Each year between April and November, Australia's eastern coastline is a scene f spectacular acrobatic displays of humpback whales.
After a summer of feeding on krill in Southern Antarctic waters, these charismatic animals migrate north to sub-tropical waters where they mate and give birth.
the majority of humpback in Australian waters migrate north between June and August and back towards the Southern Ocean from September to November during their annual migration of up to 10,000km.
At a maximum length of 16m, the humpback is not the largest whale found in the Australian waters. This species was once only valued dead - mainly for it's oil and baleen or 'whalebone'.
During the 1790's and early 1800's whaling ships, mainly from Britain, visited ports in New South Wales and Tasmania to unload whale products, but commercial whaling in Australia really developed during the late 1820's.
Whalers obtained oil from the whales for use as lamp fuel, lubricants, candles and as a base for perfumes and soaps.
By 1845 twenty six thousand whales has been killed.
Beginning in Australia shortly after European colonisation, whaling and the export of whale products became Australia's first primary industry.
Early Australian whalers once hunted from small boats, towing their catch back for processing at shore stations.
The development of harpoon guns, explosive harpoons and steam-driven boats made commercial whaling so efficient many whale species came very close to extinction. When southern right whales and blue whales became scarce, Australian whalers to target humpback whales, killing approximately 8,300 off the east coast between 1949 and 1962, until the International Whaling Commission banned humpback whaling in the Southern Hemisphere in 1963.
Aerial and surface surveys indicate that from an estimated 200-500 humpback whale left in 1962, 1,900 now migrate up the east coast of Australia.
Humpback whale numbers are recovering and now there are thought to be up to 5,000 breeding in Australian waters.

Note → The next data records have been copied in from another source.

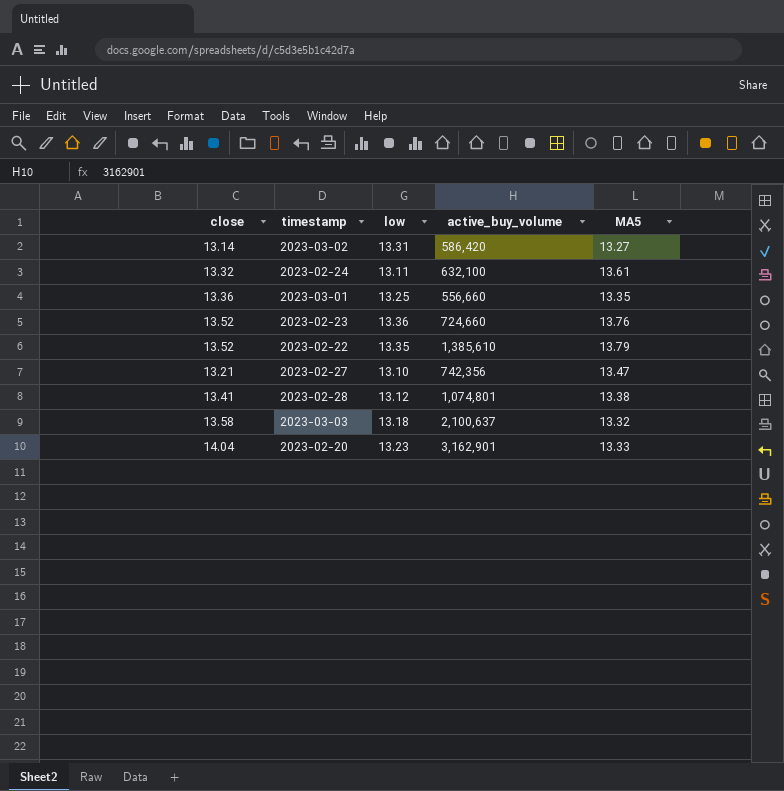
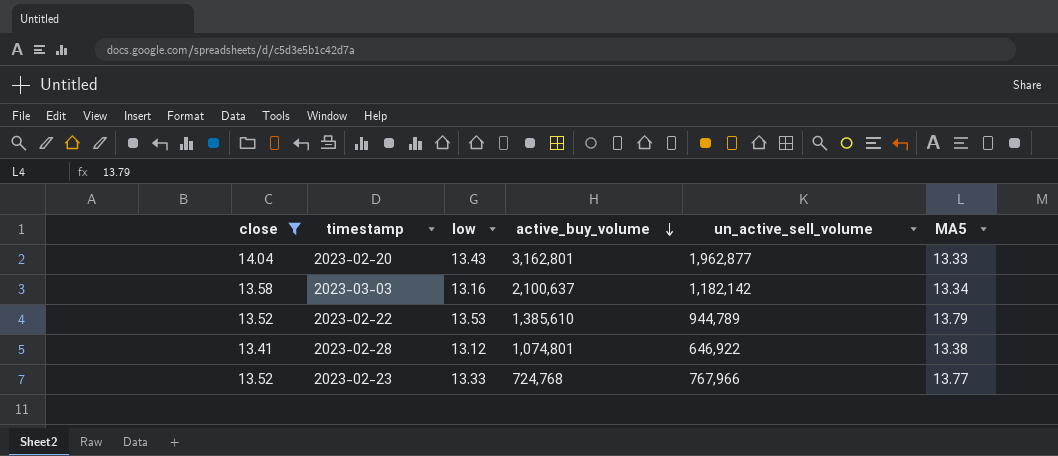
filter: none -> close >= 13.41
row order: none -> active_buy_volume descending
column un_active_sell_volume | position: none -> 5
2023-02-20 | low: 13.23 -> 13.43
2023-02-20 | active_buy_volume: 3,162,901 -> 3,162,801
2023-03-03 | low: 13.18 -> 13.16
2023-03-03 | MA5: 13.32 -> 13.34
2023-02-22 | low: 13.35 -> 13.53
2023-02-23 | low: 13.36 -> 13.33
2023-02-23 | active_buy_volume: 724,660 -> 724,768
2023-02-23 | MA5: 13.76 -> 13.77

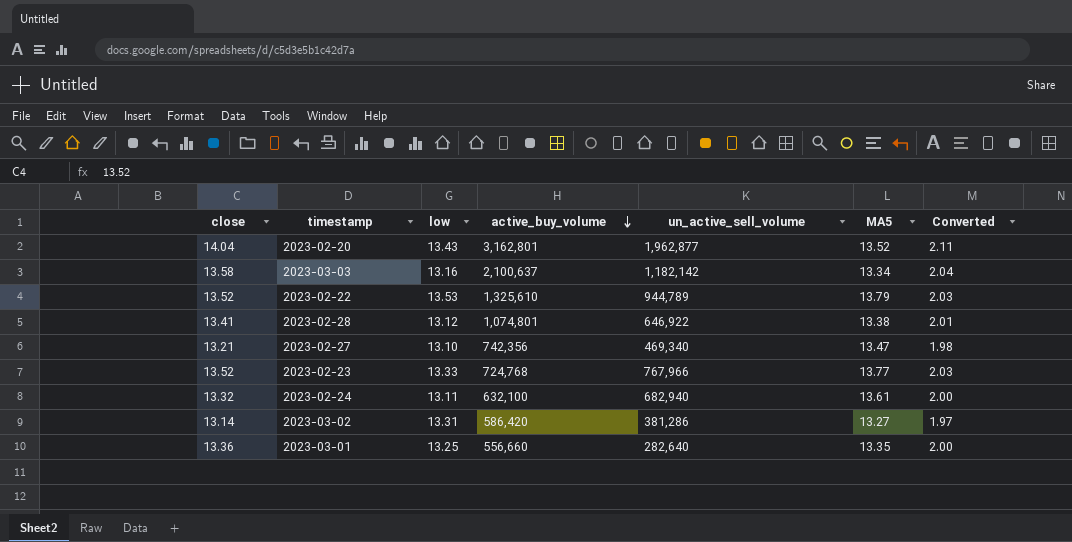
filter: close >= 13.41 -> none
column Converted | formula: none -> [close] * 0.15
2023-02-20 | MA5: 13.33 -> 13.52
2023-02-22 | active_buy_volume: 1,385,610 -> 1,325,610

  • The Humpback whale has no teeth, instead they have baleen plates that act like giant sieves.


  • The Humpback Whale has two blowholes, one for each lung. Each of it's lungs is the size of a small car.


  • A baby whale is called a calf. They are nearly one tonne when they are born and can suckle up to 600 litres of milk a day from their mums.


  • A Humpbacks' lifespan can range from 48-100 years


  • The song of a male humpback can travel for hundreds of kilometres and product sounds of 170 decibels


Having met Cecile at the hostel, it was nice to have some company, and we made a good team - she did the waving, I took the photos!
Wales are as interested in boats and people as we are in them. It's like watching TV, if nothings' happening, they'll switch off - so the best thing is to wave like a mad man!
The boat cruise took us out towards Fraser Island, with the chance to see the rarely visited north west side

and as we set off late, we had the bonus of heading back to shore as the sun was setting
and to see the lights of Hervey Bay as we entered the marina

Posted by charlystyles 13:02 Archived in Australia Tagged whale_watching hervey_bay whalesong Comments (0)

Hervey Bay - QLD


Rust in Peace by Lyn Montogomery

As recently as the 1970's Hervey Bay was just a string of five fishing villages.
However, the safe beaches and mild climate have quickly turned it into a metropolis of over 4,000 people and one of the fastest growing holiday centres in Australia.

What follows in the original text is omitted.